Dans Solo, contrairement au monde désert de Black Screen, des présences humaines apparaissent. Sur le rivage sableux de ce qu’on imagine être un ancien marais, ou dans un labyrinthe de pierres que l’on dirait remployées d’un théâtre antique, les personnages sont le plus souvent vus de dos. « Que devient le lien avec l’autre quand vous le voyez de dos ? », s’était naguère demandé Corinne Mercadier en réalisant la série Longue distance (2005-2007). Ses photos abritent des questions inépuisables. Et même quand apparaissent des visages, préférablement de profil, toute velléité de lecture psychologique est par avance asséchée. Ce sont d’autres vibrations de sens qui se font jour dans cet univers où les charbonnements intenses et les clartés irradiantes nous exposent à ce qui n’est ni le jour ni la nuit, ni l’esseulement ni la communauté, ni le passé ni ne présent, mais la possible scénographie de leur rencontre qui prend l’aspect d’une danse astrale, puisque tout nous invite à faire mentalement tourner en orbite ces éléments les uns autour des autres. C’est ce que matérialise dans certaines photos l’irruption de sphères ou d’objets donnant concrétude à de pures formes géométriques et qui sont tous immobilisés dans leur gravitation ou leur chute, comme en état d’apesanteur. Pour des séries photographiques antérieures, Corinne Mercadier avait construit des « objets à faire voler », des polyèdres d’organza et de crin, de grands cercles d’étoffe légère que le vent ou le geste humain mettaient en mouvement. Elle renouvelle dans Solo son interrogation sur les échanges métaboliques entre la fixité — poussée jusqu’au hiératisme le plus lapidaire — et le mouvement.

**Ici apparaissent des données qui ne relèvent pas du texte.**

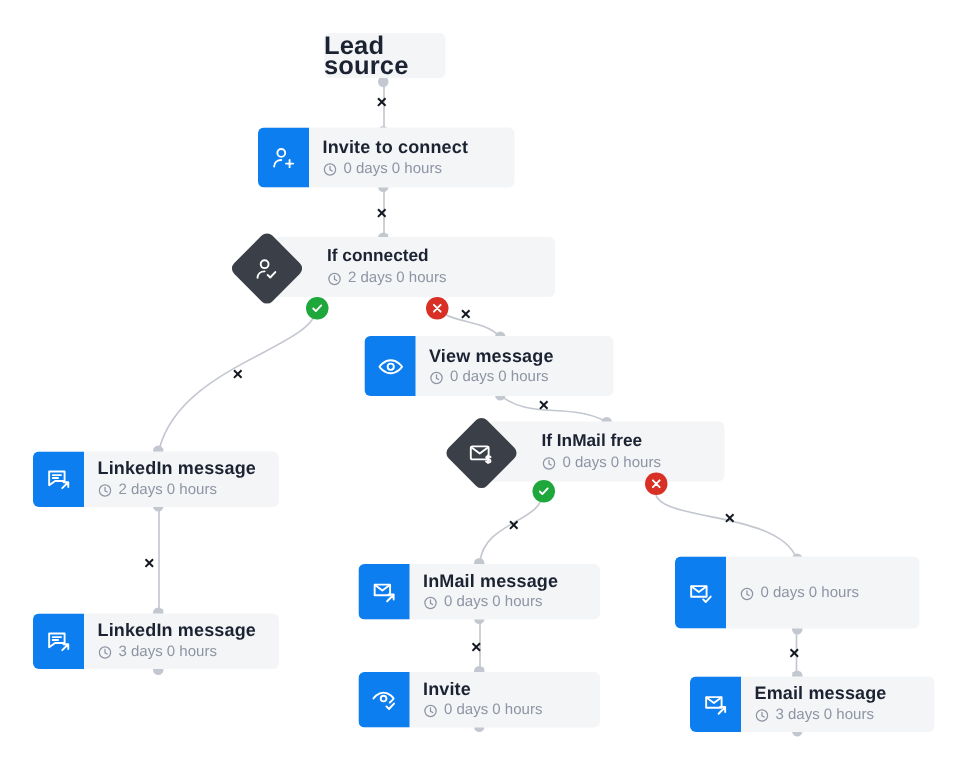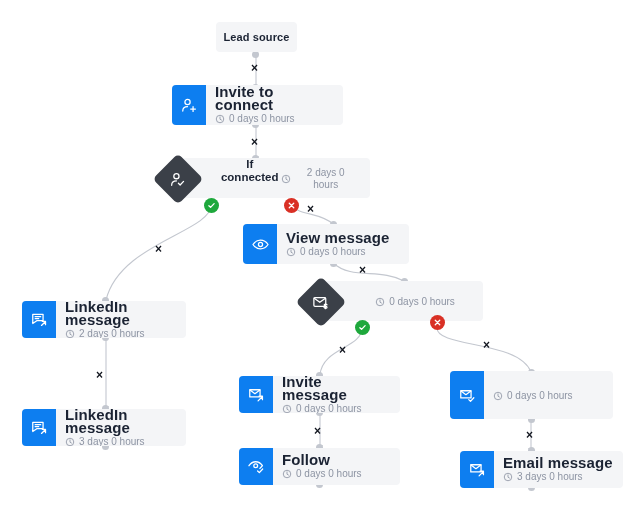--- a/index.html
+++ b/index.html
@@ -17,7 +17,7 @@
   
   .node.plain{background:#f4f5f7;}
   .node.plain .body{align-items:center;padding:0;justify-content:center;}
-  .node.plain .title{font-size:11px;}
+  .node.plain .title{font-size:17px;}
 
   
   .cond{position:absolute;display:flex;align-items:center;}

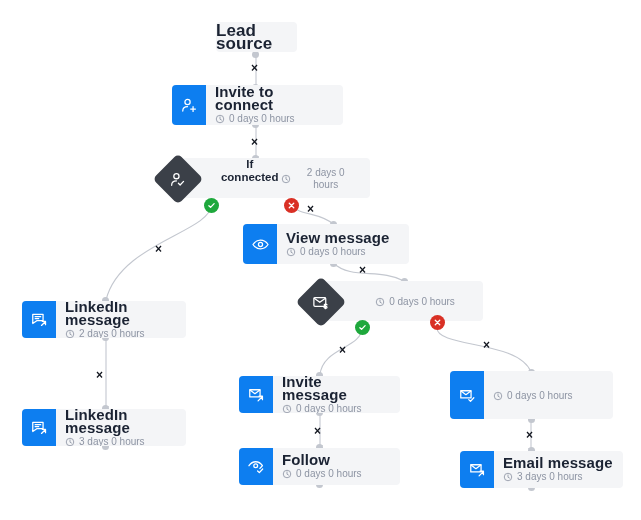--- a/index.html
+++ b/index.html
@@ -11,7 +11,7 @@
   .node{position:absolute;display:flex;align-items:stretch;background:#f4f5f7;border-radius:4px;overflow:hidden;}
   .node .tile{width:34px;min-width:34px;background:#0d7ef0;display:flex;align-items:center;justify-content:center;}
   .node .body{flex:1;display:flex;flex-direction:column;justify-content:center;padding:5px 10px 5px 9px;}
-  .node .title{font-size:15px;font-weight:bold;color:#1b2333;line-height:13px;letter-spacing:.1px;}
+  .node .title{font-size:12px;font-weight:bold;color:#1b2333;line-height:13px;letter-spacing:.1px;}
   .node .meta{display:flex;align-items:center;gap:4px;margin-top:2px;font-size:10px;color:#8d94a3;line-height:12px;}
 
   

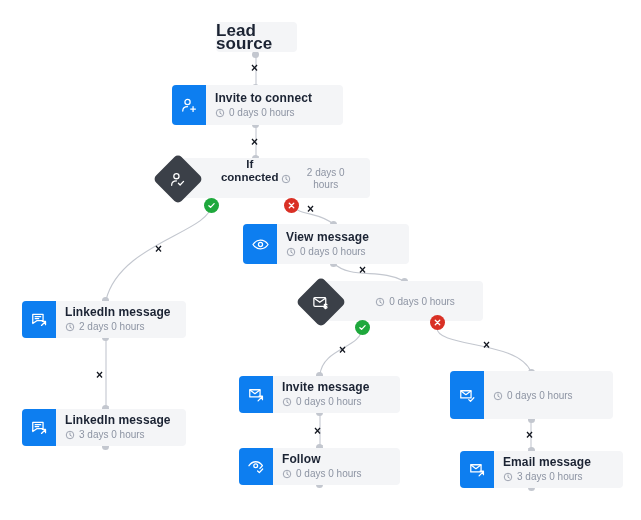--- a/index.html
+++ b/index.html
@@ -21,7 +21,7 @@
 
   
   .cond{position:absolute;display:flex;align-items:center;}
-  .cond .panel{position:absolute;left:22px;top:0;height:40px;background:#f4f5f7;border-radius:4px;display:flex;flex-direction:row;justify-content:center;padding:0 14px 0 36px;box-sizing:border-box;text-align:center;}
+  .cond .panel{position:absolute;left:22px;top:0;height:40px;background:#f4f5f7;border-radius:4px;display:flex;flex-direction:column;justify-content:center;padding:0 14px 0 36px;box-sizing:border-box;}
   .cond .diamond{position:relative;z-index:2;width:36px;height:36px;background:#3b4048;border-radius:5px;transform:rotate(45deg);display:flex;align-items:center;justify-content:center;}
   .cond .diamond .ico{transform:rotate(-45deg);display:flex;}
   .cond .title{font-size:11.5px;font-weight:bold;color:#1b2333;line-height:13px;}

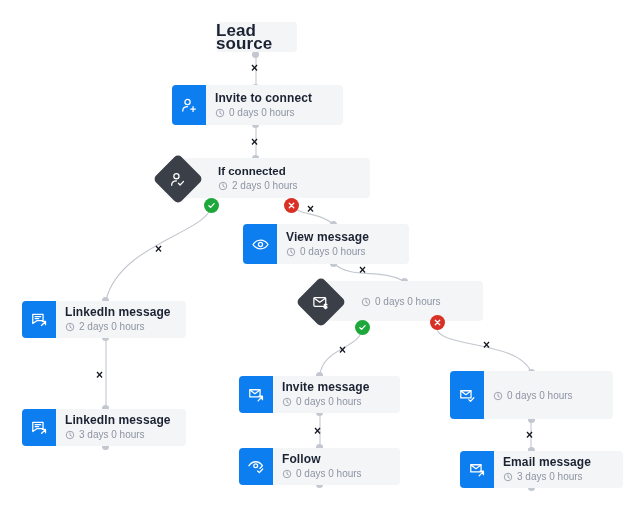--- a/index.html
+++ b/index.html
@@ -196,6 +196,7 @@
 
   <div class="cond" style="left:303px;top:281px;width:180px;height:40px">
     <div class="panel" style="width:158px">
+      <div class="title">If InMail free</div>
       <div class="meta">
         <span>
           <svg width="10" height="10" viewBox="0 0 24 24" fill="none" stroke="#8d94a3" stroke-width="2">

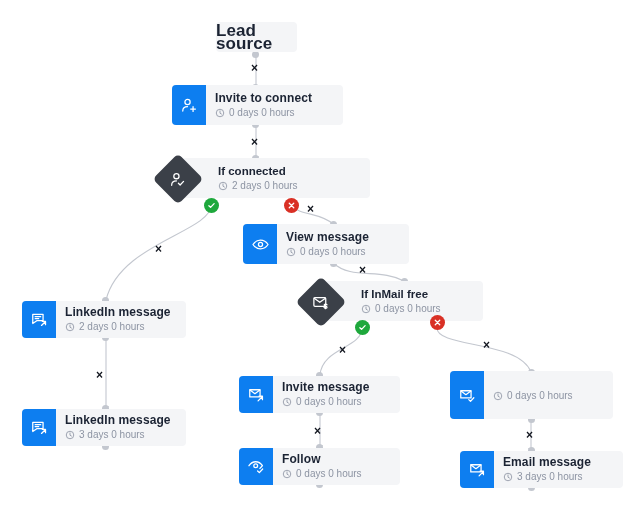--- a/index.html
+++ b/index.html
@@ -288,7 +288,7 @@
       </span>
     </div>
     <div class="body">
-      <div class="title">Invite message</div>
+      <div class="title">InMail message</div>
       <div class="meta">
         <span>
           <svg width="10" height="10" viewBox="0 0 24 24" fill="none" stroke="#8d94a3" stroke-width="2">

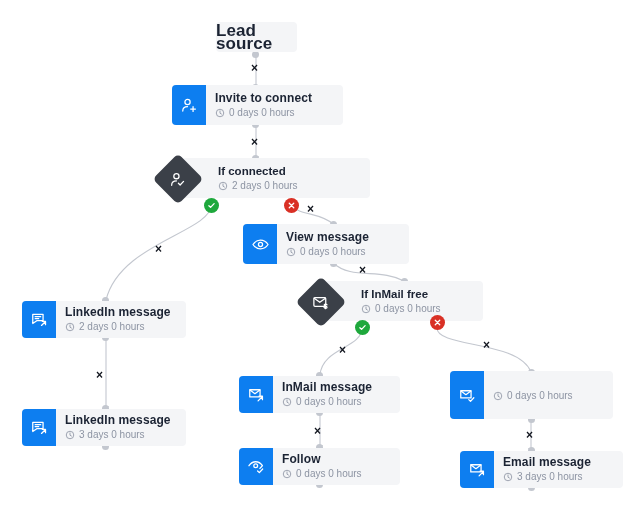--- a/index.html
+++ b/index.html
@@ -312,7 +312,7 @@
       </span>
     </div>
     <div class="body">
-      <div class="title">Follow</div>
+      <div class="title">Invite</div>
       <div class="meta">
         <span>
           <svg width="10" height="10" viewBox="0 0 24 24" fill="none" stroke="#8d94a3" stroke-width="2">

Les photos de Black Screen nous introduisent dans ce qui ressemble à une maison abandonnée, désertée depuis longtemps par la présence humaine. On dirait les radiographies étranges d’une demeure où quelques objets rémanents — des assiettes en porcelaine blanche, le squelette d’un lit pliant, un canoë en fibre de verre, le battant d’une porte — sont cernés par le vide et la nuit. On est profondément troublé par l’irrémissible lumière qui semble émaner de l’intérieur même de ces objets, comme si ces images allégorisaient l’unique halo de clarté que font en nous les êtres aimés qui ne sont plus.
Corinne Mercadier ne photographie pas le monde immédiat et rien ne lui est plus étranger que le style documentaire. Elle n’invente pas non plus un univers parallèle. C’est bien dans notre monde qu’elle intervient. Si son travail n’est pas sans incidence politique, c’est dans la mesure où il manifeste une absolue dissidence à l’égard de la tyrannie du temps court qui tend à imposer ses normes à notre société. Une lutte des temps est désormais engagée et la question de l’art devient indissociable de cette chronomachie.